Key Highlights
- Vitalik Buterin suggests DeFi should move away from loans and liquidation systems and instead use options-based tools to build index-tracking assets.
- The new design removes forced liquidations and uses “slow oracles,” so price updates are less real-time and harder to manipulate.
- Users must rebalance their positions over time, which adds effort and trading costs, but the system aims to be more stable and less crash-prone.
Ethereum co-founder Vitalik Buterin has outlined a new idea for how decentralized finance (DeFi) could work in the future.
In a post on Ethereum Research on Monday, he suggested that DeFi should move away from systems based on debt and loans and instead use options as the main building block. He said the goal is to create financial products that track indexes like USD, CPI, or other prices without depending on heavy borrowing or sudden liquidations.
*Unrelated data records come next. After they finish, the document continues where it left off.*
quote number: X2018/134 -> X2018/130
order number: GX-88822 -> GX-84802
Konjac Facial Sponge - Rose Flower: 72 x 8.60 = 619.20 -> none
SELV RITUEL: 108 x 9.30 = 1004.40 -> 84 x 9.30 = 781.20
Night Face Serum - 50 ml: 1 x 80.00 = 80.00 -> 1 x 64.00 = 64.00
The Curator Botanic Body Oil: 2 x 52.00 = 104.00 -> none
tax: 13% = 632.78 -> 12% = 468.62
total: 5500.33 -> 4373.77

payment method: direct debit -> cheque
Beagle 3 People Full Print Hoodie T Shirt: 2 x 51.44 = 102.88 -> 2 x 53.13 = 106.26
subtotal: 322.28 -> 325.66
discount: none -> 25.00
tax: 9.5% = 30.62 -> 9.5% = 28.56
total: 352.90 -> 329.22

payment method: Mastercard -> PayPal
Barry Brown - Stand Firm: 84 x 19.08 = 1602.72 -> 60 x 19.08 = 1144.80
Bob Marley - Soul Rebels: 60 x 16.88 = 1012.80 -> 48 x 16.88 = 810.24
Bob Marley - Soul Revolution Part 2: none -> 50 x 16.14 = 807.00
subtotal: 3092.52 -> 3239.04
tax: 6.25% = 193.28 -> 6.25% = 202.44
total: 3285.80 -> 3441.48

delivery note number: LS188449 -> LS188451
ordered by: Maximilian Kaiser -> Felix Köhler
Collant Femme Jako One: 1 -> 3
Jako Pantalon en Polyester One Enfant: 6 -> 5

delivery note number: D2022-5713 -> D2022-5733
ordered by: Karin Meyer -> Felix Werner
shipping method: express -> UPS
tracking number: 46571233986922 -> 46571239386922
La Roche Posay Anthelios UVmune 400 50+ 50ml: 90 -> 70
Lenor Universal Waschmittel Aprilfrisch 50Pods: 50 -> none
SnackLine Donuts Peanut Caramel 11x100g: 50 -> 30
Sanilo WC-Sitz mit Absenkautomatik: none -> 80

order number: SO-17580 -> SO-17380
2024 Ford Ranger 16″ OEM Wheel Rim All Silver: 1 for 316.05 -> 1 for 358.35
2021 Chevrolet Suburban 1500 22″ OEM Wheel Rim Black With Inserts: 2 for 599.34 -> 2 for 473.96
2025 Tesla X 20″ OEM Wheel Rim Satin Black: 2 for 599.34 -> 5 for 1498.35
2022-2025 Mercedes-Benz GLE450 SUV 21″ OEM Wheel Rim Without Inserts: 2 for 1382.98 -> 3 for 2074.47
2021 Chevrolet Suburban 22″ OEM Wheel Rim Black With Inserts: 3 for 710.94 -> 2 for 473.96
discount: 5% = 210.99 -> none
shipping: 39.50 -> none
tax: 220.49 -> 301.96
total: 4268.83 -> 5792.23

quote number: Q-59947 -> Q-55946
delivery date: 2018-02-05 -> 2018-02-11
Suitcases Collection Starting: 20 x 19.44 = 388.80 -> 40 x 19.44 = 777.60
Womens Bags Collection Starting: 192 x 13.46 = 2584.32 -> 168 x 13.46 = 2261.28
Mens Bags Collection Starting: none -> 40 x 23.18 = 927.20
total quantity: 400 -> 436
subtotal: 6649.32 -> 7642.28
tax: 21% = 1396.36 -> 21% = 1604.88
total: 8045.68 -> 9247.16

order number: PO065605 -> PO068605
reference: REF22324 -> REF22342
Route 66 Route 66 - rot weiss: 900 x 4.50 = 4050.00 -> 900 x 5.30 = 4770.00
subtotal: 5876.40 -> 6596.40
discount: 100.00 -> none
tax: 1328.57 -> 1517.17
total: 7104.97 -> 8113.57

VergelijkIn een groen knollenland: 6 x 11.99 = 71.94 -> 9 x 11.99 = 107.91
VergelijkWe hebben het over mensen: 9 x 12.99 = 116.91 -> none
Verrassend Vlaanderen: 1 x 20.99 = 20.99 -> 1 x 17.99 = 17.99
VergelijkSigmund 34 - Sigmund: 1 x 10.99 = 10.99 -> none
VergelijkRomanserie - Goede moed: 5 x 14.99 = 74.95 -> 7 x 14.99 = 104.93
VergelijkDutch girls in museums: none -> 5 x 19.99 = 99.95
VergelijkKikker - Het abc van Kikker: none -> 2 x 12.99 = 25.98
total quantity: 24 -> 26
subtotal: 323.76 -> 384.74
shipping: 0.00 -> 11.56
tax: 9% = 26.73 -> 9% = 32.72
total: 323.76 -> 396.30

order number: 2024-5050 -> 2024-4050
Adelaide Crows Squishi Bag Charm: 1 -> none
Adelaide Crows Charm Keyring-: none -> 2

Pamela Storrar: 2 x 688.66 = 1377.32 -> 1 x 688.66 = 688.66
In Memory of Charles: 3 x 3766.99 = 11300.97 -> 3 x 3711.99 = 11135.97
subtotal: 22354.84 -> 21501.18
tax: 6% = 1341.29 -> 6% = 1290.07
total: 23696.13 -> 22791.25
Why liquidations are a problem
In the proposal, Buterin questioned the need for systems that depend on real-time liquidation triggers. Today, most DeFi works with loans: people lock crypto as collateral, borrow money, and try to keep their position safe. If the market moves too fast and the value drops, the system automatically closes its position.
This is called liquidation. It helps protect the system, but it can also lead to panic in the market because many users get closed out at the same time. These systems depend on real-time price feeds called oracles, which must always give fast and correct prices. Vitalik said this is risky because fast oracles can be manipulated and do not allow time for correction or dispute.
Instead, he proposed a different approach: what if DeFi does not use debt at all? “What if we use options as the base of DeFi, instead of CDPs and liquidations?” He wrote. Instead of borrowing and being forced to sell, users would use option-like tools that spread risk more smoothly.
Under this model, a user does not take a loan. Instead, they hold a contract linked to a price index, which he called “T”, such as USD/ETH or CPI-based measures. These instruments are split into two parts, labeled P and N, which together always equal the original value of ETH deposited. At the end of a set maturity period, an oracle determines the final outcome, and payouts are distributed based on the final price level of the index.
Slow oracles and safer data
According to Buterin, this structure removes liquidation completely. No one gets forced out of their position. Instead, the value of what users hold changes slowly as the price moves. If the price moves far away from the chosen level, the value changes step by step instead of suddenly going to zero, like in current DeFi systems. The structure is also similar to prediction markets, meaning it could use shared oracle systems already present in those environments.
Vitalik also stated that the system allows reliance on “slow oracles” rather than instant ones. These are price systems that do not need to react instantly. They can take time and even use prediction markets to agree on the correct result. This makes the system harder to attack because bad actors cannot take advantage of fast price jumps before the system responds.
In addition, this also reduces pressure on real-time data feeds, which are often considered a weak point in current DeFi infrastructure.
Vitalik outlines issues with the idea
Buterin acknowledged several limitations. Users need to adjust their positions over time to maintain the right exposure to the index. If they don’t, they can lose that exposure. This causes additional work, but also introduces the possibility for additional trading costs, known as slippage, which can eat into their profits.
He also noted that this system is not meant to perfectly copy the US dollar. Instead, it is better for people who want general price stability over time. He notes that small changes, like 1–4% yearly drift, may be fine if the system is safer and more stable overall. Buterin added that real-world currencies already move more than people expect, so perfect stability is not always realistic.
In this setup, every positive position always has a matching negative one, so the system stays balanced. But instead of fixing the imbalance through liquidation, it is handled through pricing and market movement. This makes the system less harsh during big market swings.
Buterin concluded that the concept remains experimental but merits further exploration.